Exercise instructions -> For the entries below, repeat exactly each line starting with the one that contains "[95,769,385,809] UAE President, VPs" and going on through the one that contains "[0,470,342,515] 27.2K views", and no others.

Records for this task ->
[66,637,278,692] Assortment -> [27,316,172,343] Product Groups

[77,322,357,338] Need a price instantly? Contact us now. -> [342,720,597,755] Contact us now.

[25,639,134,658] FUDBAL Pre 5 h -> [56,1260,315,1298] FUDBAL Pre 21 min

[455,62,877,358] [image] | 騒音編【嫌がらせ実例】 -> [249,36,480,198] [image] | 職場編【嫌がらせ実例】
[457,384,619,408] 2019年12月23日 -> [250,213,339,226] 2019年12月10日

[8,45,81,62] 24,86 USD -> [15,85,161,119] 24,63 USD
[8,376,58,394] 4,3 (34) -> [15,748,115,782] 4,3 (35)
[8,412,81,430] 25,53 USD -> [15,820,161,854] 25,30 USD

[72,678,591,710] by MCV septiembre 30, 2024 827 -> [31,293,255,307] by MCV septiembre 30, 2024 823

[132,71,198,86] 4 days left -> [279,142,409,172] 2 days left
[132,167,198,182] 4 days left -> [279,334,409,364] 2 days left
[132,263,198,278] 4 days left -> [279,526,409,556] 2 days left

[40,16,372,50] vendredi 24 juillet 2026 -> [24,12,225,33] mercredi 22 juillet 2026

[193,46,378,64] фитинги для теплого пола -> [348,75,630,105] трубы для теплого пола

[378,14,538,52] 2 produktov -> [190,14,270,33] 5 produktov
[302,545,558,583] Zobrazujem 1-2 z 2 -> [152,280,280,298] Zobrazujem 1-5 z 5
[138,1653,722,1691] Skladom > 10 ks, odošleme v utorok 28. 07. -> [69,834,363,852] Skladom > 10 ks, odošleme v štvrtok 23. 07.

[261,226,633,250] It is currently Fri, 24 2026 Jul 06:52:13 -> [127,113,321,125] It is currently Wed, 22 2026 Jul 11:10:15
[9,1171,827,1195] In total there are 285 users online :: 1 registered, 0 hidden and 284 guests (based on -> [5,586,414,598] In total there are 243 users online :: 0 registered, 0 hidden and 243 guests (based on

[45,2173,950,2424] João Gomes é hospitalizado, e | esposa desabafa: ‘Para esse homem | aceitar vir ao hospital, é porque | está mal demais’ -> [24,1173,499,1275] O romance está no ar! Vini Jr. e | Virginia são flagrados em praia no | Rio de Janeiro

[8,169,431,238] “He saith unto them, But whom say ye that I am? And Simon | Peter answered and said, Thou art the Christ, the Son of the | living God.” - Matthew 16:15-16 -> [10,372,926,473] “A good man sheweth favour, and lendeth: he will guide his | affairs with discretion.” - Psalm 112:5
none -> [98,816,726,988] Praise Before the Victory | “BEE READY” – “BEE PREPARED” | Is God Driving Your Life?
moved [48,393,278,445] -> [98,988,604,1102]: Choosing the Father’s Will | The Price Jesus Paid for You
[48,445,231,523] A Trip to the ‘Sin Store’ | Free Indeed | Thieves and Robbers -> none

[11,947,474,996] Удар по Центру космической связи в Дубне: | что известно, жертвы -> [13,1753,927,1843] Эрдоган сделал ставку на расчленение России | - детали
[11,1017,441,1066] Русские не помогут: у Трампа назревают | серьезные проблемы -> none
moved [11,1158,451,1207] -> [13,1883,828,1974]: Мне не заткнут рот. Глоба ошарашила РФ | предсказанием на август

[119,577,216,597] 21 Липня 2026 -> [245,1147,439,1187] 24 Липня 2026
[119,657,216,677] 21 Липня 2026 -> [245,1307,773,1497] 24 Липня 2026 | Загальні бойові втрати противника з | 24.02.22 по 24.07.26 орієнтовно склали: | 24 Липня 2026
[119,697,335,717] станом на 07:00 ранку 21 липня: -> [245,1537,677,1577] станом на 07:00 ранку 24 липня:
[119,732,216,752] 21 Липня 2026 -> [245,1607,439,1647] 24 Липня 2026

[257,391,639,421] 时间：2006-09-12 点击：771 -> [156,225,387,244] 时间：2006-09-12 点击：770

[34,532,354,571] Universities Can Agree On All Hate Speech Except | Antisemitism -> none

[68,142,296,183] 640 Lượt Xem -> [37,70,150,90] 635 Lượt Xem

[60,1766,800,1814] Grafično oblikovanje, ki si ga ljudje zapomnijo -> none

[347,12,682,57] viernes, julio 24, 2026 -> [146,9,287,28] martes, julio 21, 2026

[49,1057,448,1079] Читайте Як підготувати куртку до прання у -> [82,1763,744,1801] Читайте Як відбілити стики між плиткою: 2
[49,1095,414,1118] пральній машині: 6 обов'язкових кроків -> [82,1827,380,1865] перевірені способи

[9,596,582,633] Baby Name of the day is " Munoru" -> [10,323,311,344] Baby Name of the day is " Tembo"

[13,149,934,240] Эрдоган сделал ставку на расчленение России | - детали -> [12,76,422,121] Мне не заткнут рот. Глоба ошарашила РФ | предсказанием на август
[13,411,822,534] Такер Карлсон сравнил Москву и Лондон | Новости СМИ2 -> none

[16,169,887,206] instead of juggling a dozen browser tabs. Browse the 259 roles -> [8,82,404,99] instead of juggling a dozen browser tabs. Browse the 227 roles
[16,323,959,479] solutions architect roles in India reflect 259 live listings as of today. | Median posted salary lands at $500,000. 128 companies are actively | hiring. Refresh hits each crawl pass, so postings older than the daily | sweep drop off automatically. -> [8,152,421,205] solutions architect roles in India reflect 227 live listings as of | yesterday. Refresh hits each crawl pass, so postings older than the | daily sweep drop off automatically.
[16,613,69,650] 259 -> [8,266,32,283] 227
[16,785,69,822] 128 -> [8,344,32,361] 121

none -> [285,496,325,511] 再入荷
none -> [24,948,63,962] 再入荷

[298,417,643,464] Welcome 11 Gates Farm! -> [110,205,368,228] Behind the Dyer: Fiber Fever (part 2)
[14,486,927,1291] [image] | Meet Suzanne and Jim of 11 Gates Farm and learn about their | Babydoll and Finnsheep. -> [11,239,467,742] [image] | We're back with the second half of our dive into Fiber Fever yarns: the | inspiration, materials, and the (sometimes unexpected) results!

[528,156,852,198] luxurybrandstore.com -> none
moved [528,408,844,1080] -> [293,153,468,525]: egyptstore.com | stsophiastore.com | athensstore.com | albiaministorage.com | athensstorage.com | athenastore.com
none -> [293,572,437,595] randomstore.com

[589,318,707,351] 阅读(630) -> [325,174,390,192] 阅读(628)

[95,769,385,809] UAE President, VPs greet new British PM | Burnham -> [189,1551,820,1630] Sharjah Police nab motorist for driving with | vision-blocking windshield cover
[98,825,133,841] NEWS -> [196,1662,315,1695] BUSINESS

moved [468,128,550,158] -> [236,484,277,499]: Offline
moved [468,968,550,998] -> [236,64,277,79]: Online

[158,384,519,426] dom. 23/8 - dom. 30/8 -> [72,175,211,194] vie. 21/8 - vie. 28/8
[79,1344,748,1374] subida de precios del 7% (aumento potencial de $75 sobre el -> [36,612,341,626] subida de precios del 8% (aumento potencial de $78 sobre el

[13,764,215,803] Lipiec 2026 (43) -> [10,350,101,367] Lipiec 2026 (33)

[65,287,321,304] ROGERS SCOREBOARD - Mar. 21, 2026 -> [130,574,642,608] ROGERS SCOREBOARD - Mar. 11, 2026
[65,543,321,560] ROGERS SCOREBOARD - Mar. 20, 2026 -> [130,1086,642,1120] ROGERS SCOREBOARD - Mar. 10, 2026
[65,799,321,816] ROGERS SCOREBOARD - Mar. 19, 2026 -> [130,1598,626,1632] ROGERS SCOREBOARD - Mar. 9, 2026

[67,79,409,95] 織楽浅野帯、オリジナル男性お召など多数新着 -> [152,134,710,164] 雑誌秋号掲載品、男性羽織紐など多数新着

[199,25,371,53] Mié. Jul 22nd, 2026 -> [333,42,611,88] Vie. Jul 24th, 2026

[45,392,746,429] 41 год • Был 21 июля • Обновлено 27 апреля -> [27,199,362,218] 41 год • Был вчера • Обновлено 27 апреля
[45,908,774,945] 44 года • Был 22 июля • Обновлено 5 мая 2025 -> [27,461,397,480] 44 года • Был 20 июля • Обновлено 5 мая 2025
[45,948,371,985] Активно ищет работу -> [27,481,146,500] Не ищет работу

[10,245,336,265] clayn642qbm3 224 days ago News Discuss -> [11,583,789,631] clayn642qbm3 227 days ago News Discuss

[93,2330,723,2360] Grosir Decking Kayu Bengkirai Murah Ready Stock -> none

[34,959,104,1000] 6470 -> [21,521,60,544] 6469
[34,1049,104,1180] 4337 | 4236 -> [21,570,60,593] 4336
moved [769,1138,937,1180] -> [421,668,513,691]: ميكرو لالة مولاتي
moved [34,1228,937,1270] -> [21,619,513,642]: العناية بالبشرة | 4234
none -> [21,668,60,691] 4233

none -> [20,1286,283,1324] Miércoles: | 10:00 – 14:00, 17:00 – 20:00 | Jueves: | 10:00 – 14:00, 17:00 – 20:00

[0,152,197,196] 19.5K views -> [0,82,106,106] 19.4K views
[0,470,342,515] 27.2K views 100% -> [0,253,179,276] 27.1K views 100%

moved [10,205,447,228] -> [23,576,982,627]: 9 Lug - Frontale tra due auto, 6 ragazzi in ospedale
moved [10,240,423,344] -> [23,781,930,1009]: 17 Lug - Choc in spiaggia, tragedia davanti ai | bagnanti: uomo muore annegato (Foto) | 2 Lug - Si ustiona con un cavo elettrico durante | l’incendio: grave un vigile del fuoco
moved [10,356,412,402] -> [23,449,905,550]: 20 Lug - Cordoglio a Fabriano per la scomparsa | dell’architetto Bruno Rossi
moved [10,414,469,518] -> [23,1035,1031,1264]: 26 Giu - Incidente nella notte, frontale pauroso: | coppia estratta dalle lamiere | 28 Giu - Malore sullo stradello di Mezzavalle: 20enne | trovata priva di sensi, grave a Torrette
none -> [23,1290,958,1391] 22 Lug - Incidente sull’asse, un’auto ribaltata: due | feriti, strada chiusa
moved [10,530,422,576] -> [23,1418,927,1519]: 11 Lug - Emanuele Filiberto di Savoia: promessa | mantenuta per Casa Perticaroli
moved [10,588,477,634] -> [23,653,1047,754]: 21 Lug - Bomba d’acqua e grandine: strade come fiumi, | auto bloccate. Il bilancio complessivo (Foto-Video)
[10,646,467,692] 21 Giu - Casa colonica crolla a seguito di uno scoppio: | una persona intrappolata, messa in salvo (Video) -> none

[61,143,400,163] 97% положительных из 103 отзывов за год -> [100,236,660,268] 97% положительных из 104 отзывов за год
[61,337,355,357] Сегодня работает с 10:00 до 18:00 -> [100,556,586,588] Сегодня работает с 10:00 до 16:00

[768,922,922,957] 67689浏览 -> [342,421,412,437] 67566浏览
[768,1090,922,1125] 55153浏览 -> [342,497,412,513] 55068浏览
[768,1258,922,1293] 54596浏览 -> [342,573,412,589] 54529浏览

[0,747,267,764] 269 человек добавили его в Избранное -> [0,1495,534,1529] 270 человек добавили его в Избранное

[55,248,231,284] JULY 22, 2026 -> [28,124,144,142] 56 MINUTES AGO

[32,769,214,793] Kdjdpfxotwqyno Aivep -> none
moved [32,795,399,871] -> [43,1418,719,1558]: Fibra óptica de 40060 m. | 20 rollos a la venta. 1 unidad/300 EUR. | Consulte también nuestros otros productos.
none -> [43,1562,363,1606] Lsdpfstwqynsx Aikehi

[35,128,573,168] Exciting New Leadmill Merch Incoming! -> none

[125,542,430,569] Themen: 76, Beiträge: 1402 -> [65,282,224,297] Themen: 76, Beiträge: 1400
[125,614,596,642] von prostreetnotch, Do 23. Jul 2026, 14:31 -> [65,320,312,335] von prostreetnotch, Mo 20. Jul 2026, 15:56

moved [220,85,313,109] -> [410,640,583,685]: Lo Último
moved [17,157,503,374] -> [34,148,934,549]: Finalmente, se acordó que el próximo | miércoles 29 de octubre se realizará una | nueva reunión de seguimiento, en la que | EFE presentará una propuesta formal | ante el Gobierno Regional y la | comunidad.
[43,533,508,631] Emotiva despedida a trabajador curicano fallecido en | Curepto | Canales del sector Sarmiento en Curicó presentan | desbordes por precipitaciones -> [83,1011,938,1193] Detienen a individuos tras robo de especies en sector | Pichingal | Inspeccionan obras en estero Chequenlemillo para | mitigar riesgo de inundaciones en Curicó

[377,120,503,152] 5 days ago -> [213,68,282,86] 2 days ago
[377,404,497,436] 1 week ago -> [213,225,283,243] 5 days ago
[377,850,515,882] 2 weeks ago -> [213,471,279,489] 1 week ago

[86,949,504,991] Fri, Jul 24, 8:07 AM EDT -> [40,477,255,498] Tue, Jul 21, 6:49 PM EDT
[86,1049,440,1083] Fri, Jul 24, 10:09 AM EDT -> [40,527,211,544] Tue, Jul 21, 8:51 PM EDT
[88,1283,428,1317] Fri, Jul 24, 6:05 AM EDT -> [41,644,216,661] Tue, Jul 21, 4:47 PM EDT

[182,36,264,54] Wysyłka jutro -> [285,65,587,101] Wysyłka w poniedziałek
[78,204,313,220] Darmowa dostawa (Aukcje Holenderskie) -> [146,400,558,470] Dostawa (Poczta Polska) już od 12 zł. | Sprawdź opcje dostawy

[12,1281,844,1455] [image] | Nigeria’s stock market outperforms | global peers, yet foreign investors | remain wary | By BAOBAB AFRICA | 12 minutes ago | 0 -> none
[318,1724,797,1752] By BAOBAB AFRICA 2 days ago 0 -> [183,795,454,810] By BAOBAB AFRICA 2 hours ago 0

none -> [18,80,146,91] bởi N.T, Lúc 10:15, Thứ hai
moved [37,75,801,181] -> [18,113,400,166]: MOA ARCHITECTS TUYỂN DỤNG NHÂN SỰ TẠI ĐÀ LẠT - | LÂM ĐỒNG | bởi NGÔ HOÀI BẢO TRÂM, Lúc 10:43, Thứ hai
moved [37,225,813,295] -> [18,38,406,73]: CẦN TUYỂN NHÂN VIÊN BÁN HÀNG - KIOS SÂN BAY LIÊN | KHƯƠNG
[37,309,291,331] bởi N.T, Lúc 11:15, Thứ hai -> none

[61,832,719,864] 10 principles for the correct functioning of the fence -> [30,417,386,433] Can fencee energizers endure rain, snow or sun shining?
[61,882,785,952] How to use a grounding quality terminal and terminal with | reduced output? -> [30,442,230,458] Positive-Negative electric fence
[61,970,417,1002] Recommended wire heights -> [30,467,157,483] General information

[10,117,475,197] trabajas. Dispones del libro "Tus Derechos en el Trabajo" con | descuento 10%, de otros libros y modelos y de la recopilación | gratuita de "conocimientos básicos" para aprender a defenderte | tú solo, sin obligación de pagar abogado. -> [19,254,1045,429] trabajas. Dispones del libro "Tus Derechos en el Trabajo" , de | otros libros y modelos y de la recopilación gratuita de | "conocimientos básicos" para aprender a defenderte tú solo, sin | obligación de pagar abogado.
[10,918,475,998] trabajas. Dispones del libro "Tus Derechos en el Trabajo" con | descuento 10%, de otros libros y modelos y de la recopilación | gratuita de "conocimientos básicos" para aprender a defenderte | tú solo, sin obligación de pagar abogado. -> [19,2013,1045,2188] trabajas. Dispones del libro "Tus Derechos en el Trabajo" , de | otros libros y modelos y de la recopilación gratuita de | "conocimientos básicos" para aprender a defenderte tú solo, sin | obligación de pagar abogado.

The answer ->
[95,769,385,809] UAE President, VPs greet new British PM | Burnham -> [189,1551,820,1630] Sharjah Police nab motorist for driving with | vision-blocking windshield cover
[98,825,133,841] NEWS -> [196,1662,315,1695] BUSINESS

moved [468,128,550,158] -> [236,484,277,499]: Offline
moved [468,968,550,998] -> [236,64,277,79]: Online

[158,384,519,426] dom. 23/8 - dom. 30/8 -> [72,175,211,194] vie. 21/8 - vie. 28/8
[79,1344,748,1374] subida de precios del 7% (aumento potencial de $75 sobre el -> [36,612,341,626] subida de precios del 8% (aumento potencial de $78 sobre el

[13,764,215,803] Lipiec 2026 (43) -> [10,350,101,367] Lipiec 2026 (33)

[65,287,321,304] ROGERS SCOREBOARD - Mar. 21, 2026 -> [130,574,642,608] ROGERS SCOREBOARD - Mar. 11, 2026
[65,543,321,560] ROGERS SCOREBOARD - Mar. 20, 2026 -> [130,1086,642,1120] ROGERS SCOREBOARD - Mar. 10, 2026
[65,799,321,816] ROGERS SCOREBOARD - Mar. 19, 2026 -> [130,1598,626,1632] ROGERS SCOREBOARD - Mar. 9, 2026

[67,79,409,95] 織楽浅野帯、オリジナル男性お召など多数新着 -> [152,134,710,164] 雑誌秋号掲載品、男性羽織紐など多数新着

[199,25,371,53] Mié. Jul 22nd, 2026 -> [333,42,611,88] Vie. Jul 24th, 2026

[45,392,746,429] 41 год • Был 21 июля • Обновлено 27 апреля -> [27,199,362,218] 41 год • Был вчера • Обновлено 27 апреля
[45,908,774,945] 44 года • Был 22 июля • Обновлено 5 мая 2025 -> [27,461,397,480] 44 года • Был 20 июля • Обновлено 5 мая 2025
[45,948,371,985] Активно ищет работу -> [27,481,146,500] Не ищет работу

[10,245,336,265] clayn642qbm3 224 days ago News Discuss -> [11,583,789,631] clayn642qbm3 227 days ago News Discuss

[93,2330,723,2360] Grosir Decking Kayu Bengkirai Murah Ready Stock -> none

[34,959,104,1000] 6470 -> [21,521,60,544] 6469
[34,1049,104,1180] 4337 | 4236 -> [21,570,60,593] 4336
moved [769,1138,937,1180] -> [421,668,513,691]: ميكرو لالة مولاتي
moved [34,1228,937,1270] -> [21,619,513,642]: العناية بالبشرة | 4234
none -> [21,668,60,691] 4233

none -> [20,1286,283,1324] Miércoles: | 10:00 – 14:00, 17:00 – 20:00 | Jueves: | 10:00 – 14:00, 17:00 – 20:00

[0,152,197,196] 19.5K views -> [0,82,106,106] 19.4K views
[0,470,342,515] 27.2K views 100% -> [0,253,179,276] 27.1K views 100%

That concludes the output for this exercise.